Mulder and Wagenmakers (2016) used repeated measures ANOVA to perform an analysis of data from a pretest-posttest design. It was not logical since the statistical results could easily be misinterpreted. The underlying analysis used a score model that was not accurate thus influenced the statistical significance that was observed.
Surr, Smith, Crossland and Robins (2016) centred in the focused of a person-centred dementia care training program on the worker's attitude, role efficacy, and perceptions in a hospital set up that take care of individuals with dementia. The repeated measures ANOVA that was used is logical and remained statistically significant. The test measures were immediately filled before starting the training (T1), and that was after completing the foundation level training (T2), and following an intermediate level training (T3).
References
Hahn, S., & Salmaso, L. (2017). A comparison of different synchronized permutation approaches to testing effects in two-level two-factor unbalanced ANOVA designs. Statistical Papers , 58 (1), 123-146.

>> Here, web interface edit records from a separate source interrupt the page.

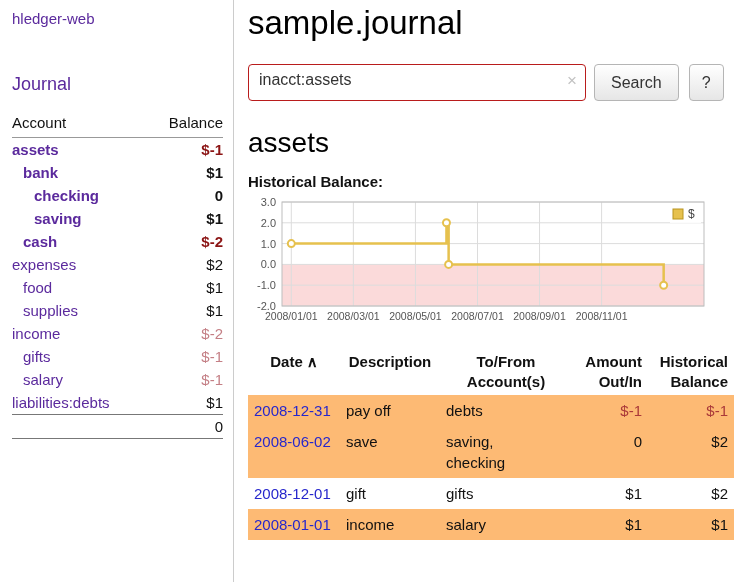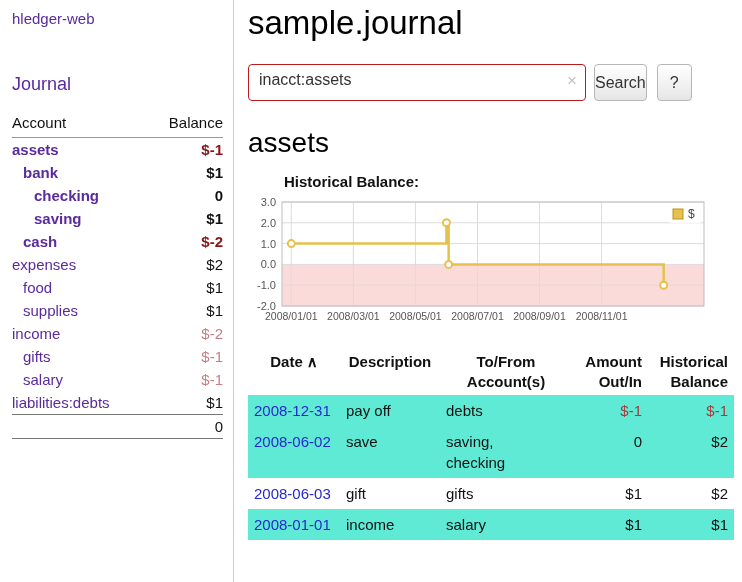--- a/index.html
+++ b/index.html
@@ -35,7 +35,7 @@
   .clear-x { position:absolute; right:9px; top:8px; color:#c2c2c2; font-size:17px; line-height:1; cursor:pointer; }
   .btn { height:37px; border:1px solid #b5b5b5; border-radius:4px;
          background:linear-gradient(#ffffff,#e6e6e6); font-size:16px; color:#333;
-         padding:0 0; cursor:pointer; font-family:inherit; }
+         padding:0 16px; cursor:pointer; font-family:inherit; }
   .btn.help { padding:0 12px; margin-left:10px; }
   h2.acct-heading { font-size:28px; font-weight:normal; margin:0 0 14px; color:#000; }
   .chart-label { font-weight:bold; font-size:15px; margin-bottom:6px;margin-left:36px; }

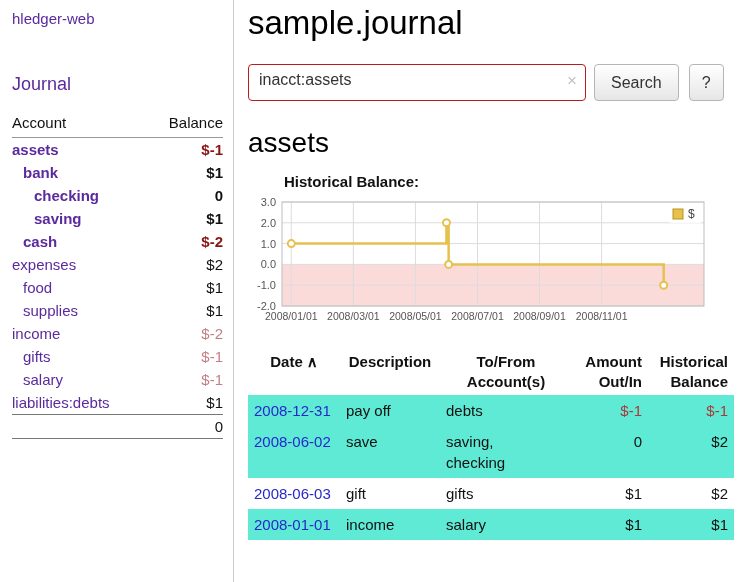--- a/index.html
+++ b/index.html
@@ -38,7 +38,7 @@
          padding:0 16px; cursor:pointer; font-family:inherit; }
   .btn.help { padding:0 12px; margin-left:10px; }
   h2.acct-heading { font-size:28px; font-weight:normal; margin:0 0 14px; color:#000; }
-  .chart-label { font-weight:bold; font-size:15px; margin-bottom:6px;margin-left:36px; }
+  .chart-label { font-weight:bold; font-size:15px; margin-bottom:6px; }
   .chart-box { margin-bottom:10px; }
 
   

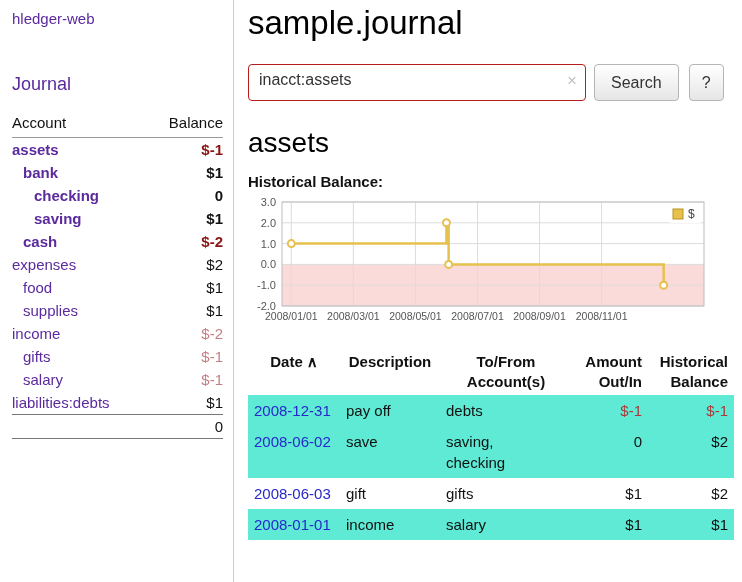--- a/index.html
+++ b/index.html
@@ -47,7 +47,7 @@
                       padding:4px 6px; white-space:pre-line; line-height:1.3; }
   table.register th.r, table.register td.r { text-align:right; }
   table.register td { padding:5px 6px; vertical-align:top; white-space:pre-line; line-height:1.4; }
-  tr.alt { background:#5eead4; }
+  tr.alt { background:#fdba74; }
   a.date { color:#2727cc; text-decoration:none; cursor:pointer; }
   .neg-med { color:#aa3939; }
   .sort-icon { font-weight:bold; margin-left:4px; }

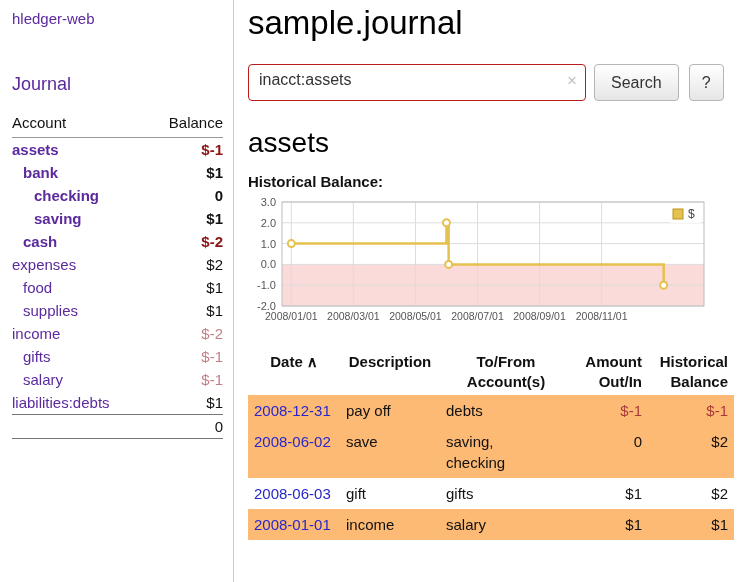--- a/index.html
+++ b/index.html
@@ -218,7 +218,7 @@
             <td class="r">$2</td>
           </tr>
           <tr>
-            <td><a class="date">2008-06-03</a></td>
+            <td><a class="date">2008-12-01</a></td>
             <td>gift</td>
             <td>gifts</td>
             <td class="r">$1</td>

Levy, Y., & Ellis, T. J. (2016). A systems approach to conduct an effective literature review in support of information systems research. Informing Science , 9 .
Mulder, J., & Wagenmakers, E. J. (2016). Editors’ introduction to the special issue “Bayes factors for testing hypotheses in psychological research: Practical relevance and new developments”. Journal of Mathematical Psychology , 72 , 1-5.
Surr, C. A., Smith, S. J., Crossland, J., & Robins, J. (2016). Impact of a person-centred dementia care training programme on hospital staff attitudes, role efficacy and perceptions of caring for people with dementia: A repeated measures study. International journal of nursing studies , 53 , 144-151.